Everything from the line containing "97th (1981 - 1982)" through the last line of the records must be returned verbatim, and nothing outside that range.

## PROVIDED MATERIAL:

Content starts

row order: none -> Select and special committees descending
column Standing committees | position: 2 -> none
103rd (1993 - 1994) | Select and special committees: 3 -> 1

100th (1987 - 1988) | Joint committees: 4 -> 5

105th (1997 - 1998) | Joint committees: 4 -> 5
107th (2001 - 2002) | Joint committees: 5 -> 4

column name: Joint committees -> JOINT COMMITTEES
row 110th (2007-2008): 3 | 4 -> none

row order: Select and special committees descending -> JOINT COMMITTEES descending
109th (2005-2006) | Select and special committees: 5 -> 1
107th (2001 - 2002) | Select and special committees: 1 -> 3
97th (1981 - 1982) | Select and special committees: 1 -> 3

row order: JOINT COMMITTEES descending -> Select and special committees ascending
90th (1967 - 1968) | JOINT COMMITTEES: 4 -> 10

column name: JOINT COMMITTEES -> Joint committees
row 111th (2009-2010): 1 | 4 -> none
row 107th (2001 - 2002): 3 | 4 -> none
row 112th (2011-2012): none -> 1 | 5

Content ends

## WRITTEN ANSWER:
97th (1981 - 1982) | Select and special committees: 1 -> 3

row order: JOINT COMMITTEES descending -> Select and special committees ascending
90th (1967 - 1968) | JOINT COMMITTEES: 4 -> 10

column name: JOINT COMMITTEES -> Joint committees
row 111th (2009-2010): 1 | 4 -> none
row 107th (2001 - 2002): 3 | 4 -> none
row 112th (2011-2012): none -> 1 | 5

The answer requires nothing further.